# Am I wrong??



## kms19 (Sep 10, 2011)

The last two months have been nothing but a custody battle for my 4 month-old twin daughters. Because my husband is overseas and is unable to send back any kind of help, whether it's money or otherwise, I was forced into having joint custody of the girls with my great aunt, who never had any kids of her own. I've been a little weary of the arrangement from the get-go. At first, our every other day routine worked really well; I had them Tuesdays, Thursdays, and weekends; My aunt, Mondays, Wednesdays, and Fridays... A little over a month ago, my aunt began making excuses and has been refusing to let me have my daughters on my assigned days. I haven't seen them in close to 3 weeks and feel like I'm completely missing out on everything. It's driving me nuts. I don't know what she's doing with them. She won't let anyone see them, not even my mother or grandmother. My husband, not being able to come home for another 5 months, is starting to feel like this is his fault when, in reality, I know it's her getting out her frustrations caused by her not having any young children, not even nieces and nephews, in her house until my daughters came along.

I don't know what to do at this point. I love my aunt and all, but my daughters are way more important to me than my strained relationship with her. What should I do??


----------



## that_girl (Jul 6, 2011)

Why are you sharing custody with your great aunt?


----------



## kms19 (Sep 10, 2011)

I just graduated high school a little over 2 months ago and, though I feel I can handle being a full-time mother, my family and the court think otherwise. I know they are looking out for me because my husband is unable to be around right now, but it still makes me wonder why my aunt is refusing to let me see my daughters.


----------



## kms19 (Sep 10, 2011)

I understand that I am young and I'm already facing situations people twice my age face. That's a given, but why me?? What am I supposed to do about this??


----------



## michzz (Jun 6, 2008)

Go over there and find out.
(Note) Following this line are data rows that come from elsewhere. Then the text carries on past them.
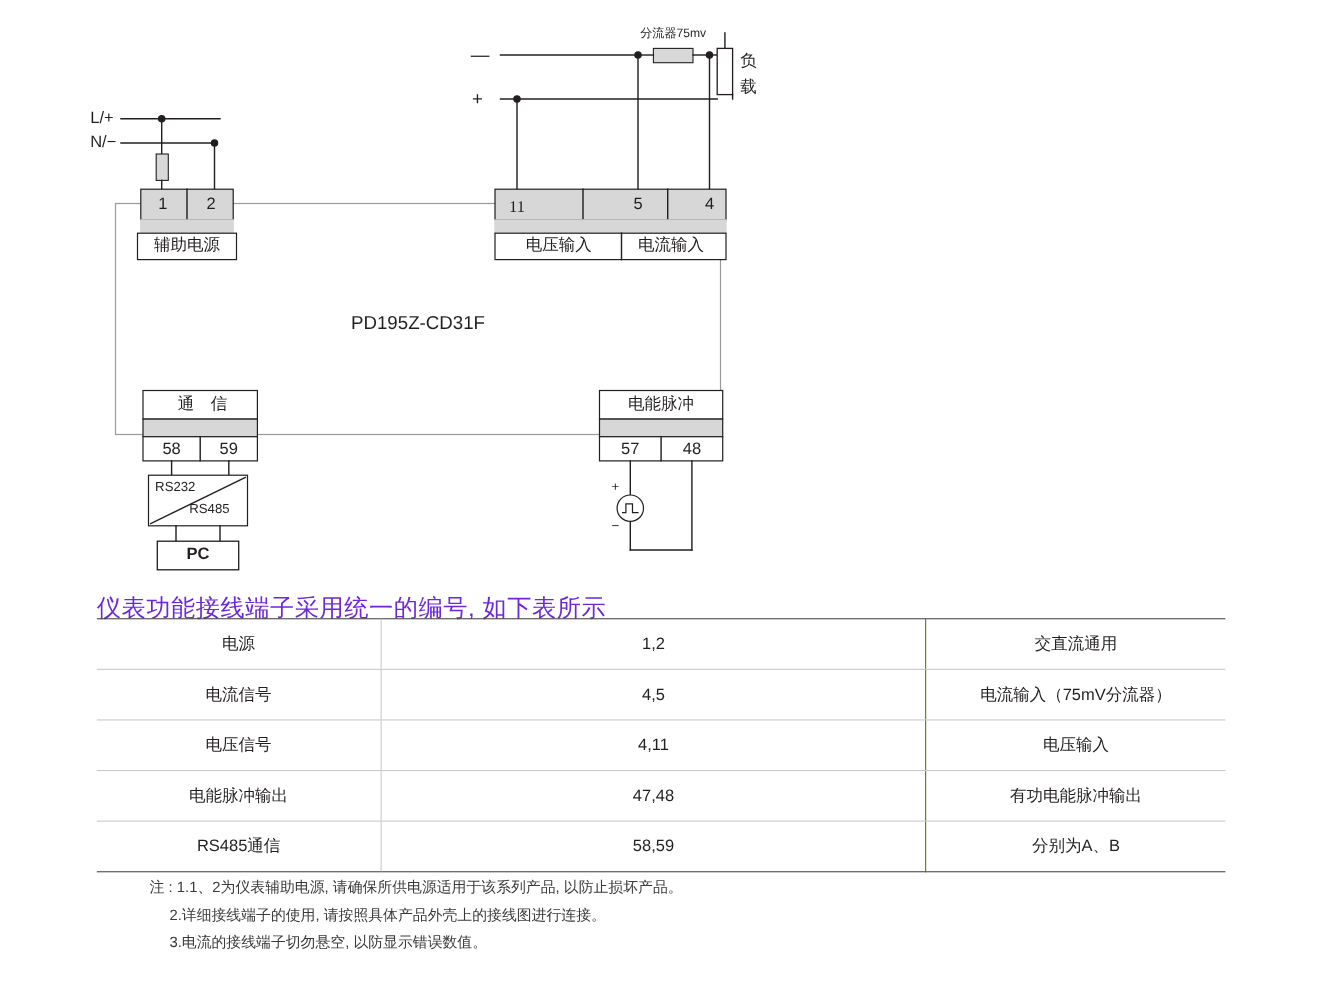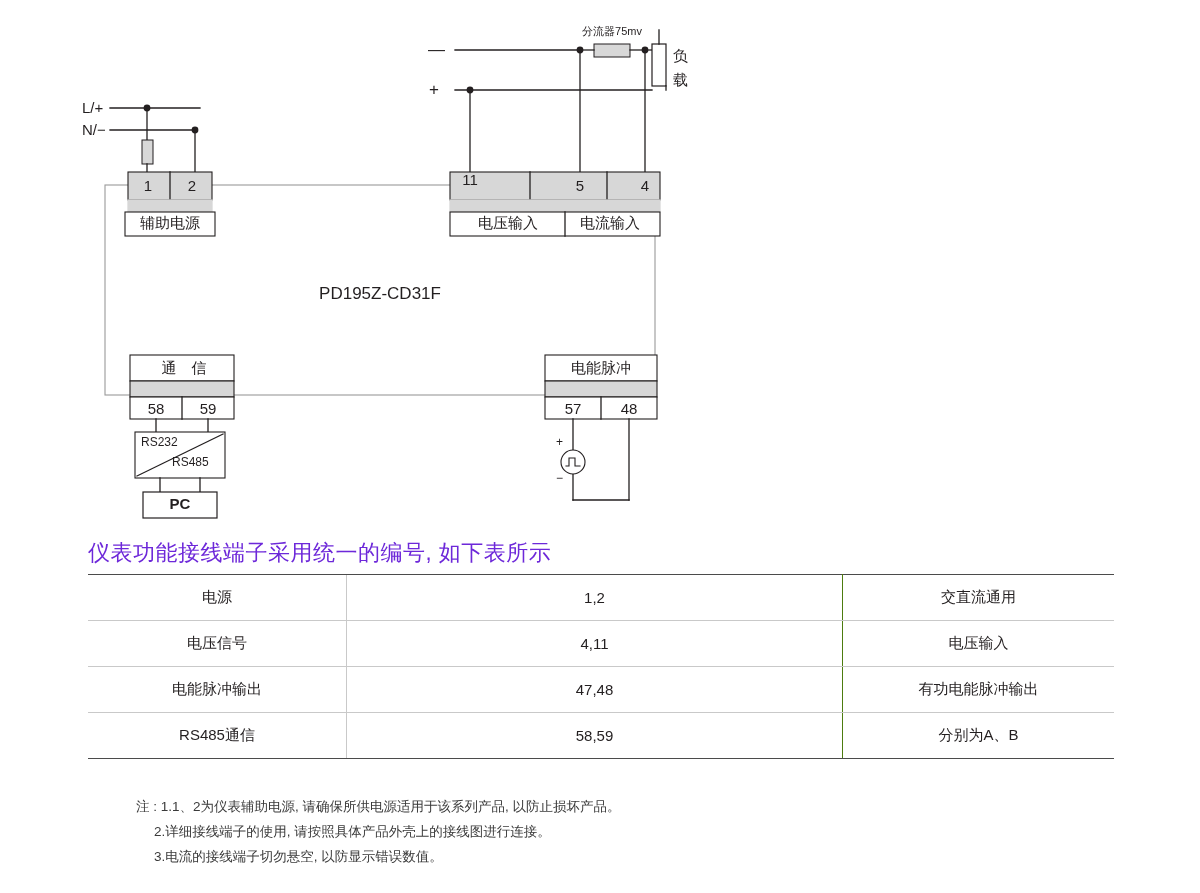--- a/index.html
+++ b/index.html
@@ -48,21 +48,21 @@
     position: absolute;
     left: 88px;
     top: 538px;
     font-size: 22px;
     color: #6d28d9;
     letter-spacing: .5px;
   }
   table.terminals {
     position: absolute;
     left: 88px;
-    top: 574px;
+    top: 562px;
     width: 1026px;
     border-collapse: collapse;
     font-size: 15px;
     color: #231f20;
   }
   table.terminals td {
     border-bottom: 1px solid #c9c9c9;
     text-align: center;
     padding: 13px 4px;
     font-weight: normal;
@@ -177,21 +177,21 @@
     <span class="lbl cn" style="left:673px; top:48px;">负</span>
     <span class="lbl cn" style="left:673px; top:72px;">载</span>
 
     <span class="lbl" style="left:82px; top:100px;">L/+</span>
     <span class="lbl" style="left:82px; top:122px;">N/−</span>
 
     <span class="lbl center" style="left:148px; top:178px;">1</span>
     <span class="lbl center" style="left:192px; top:178px;">2</span>
     <span class="lbl cn center" style="left:170px; top:215px;">辅助电源</span>
 
-    <span class="lbl center" style="left:470px; top:172px;">11</span>
+    <span class="lbl center" style="left:470px; top:182px;font-family:Liberation Serif, serif;">11</span>
     <span class="lbl center" style="left:580px; top:178px;">5</span>
     <span class="lbl center" style="left:645px; top:178px;">4</span>
     <span class="lbl cn center" style="left:508px; top:215px;">电压输入</span>
     <span class="lbl cn center" style="left:610px; top:215px;">电流输入</span>
 
     <span class="lbl big center" style="left:380px; top:285px;">PD195Z-CD31F</span>
 
     <span class="lbl cn center" style="left:184px; top:360px;">通　信</span>
     <span class="lbl center" style="left:156px; top:401px;">58</span>
     <span class="lbl center" style="left:208px; top:401px;">59</span>
@@ -209,20 +209,25 @@
   </div>
 
   <div class="caption">仪表功能接线端子采用统一的编号, 如下表所示</div>
 
   <table class="terminals">
     <tbody>
       <tr>
         <td class="c1">电源</td>
         <td class="c2">1,2</td>
         <td class="c3">交直流通用</td>
+      </tr>
+      <tr>
+        <td class="c1">电流信号</td>
+        <td class="c2">4,5</td>
+        <td class="c3">电流输入（75mV分流器）</td>
       </tr>
       <tr>
         <td class="c1">电压信号</td>
         <td class="c2">4,11</td>
         <td class="c3">电压输入</td>
       </tr>
       <tr>
         <td class="c1">电能脉冲输出</td>
         <td class="c2">47,48</td>
         <td class="c3">有功电能脉冲输出</td>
Review the official custody document and point out in writing to her, formally, that you have legal custody of your own child on the days you do. Then retrieve you child on those days as agreed. If she refuses, contact the authorities.

If she has a reason to not give you your child make sure they are untrue.

Drugs, booze, unclean conditions, or strange men would be bad.

If you are a reputable, mature person then over time you will get your child back. 

Hang in there.
_Posted via Mobile Device_


----------



## kms19 (Sep 10, 2011)

Thanks... I appreciate the feedback. It's not easy being away from both my kids and my husband.


----------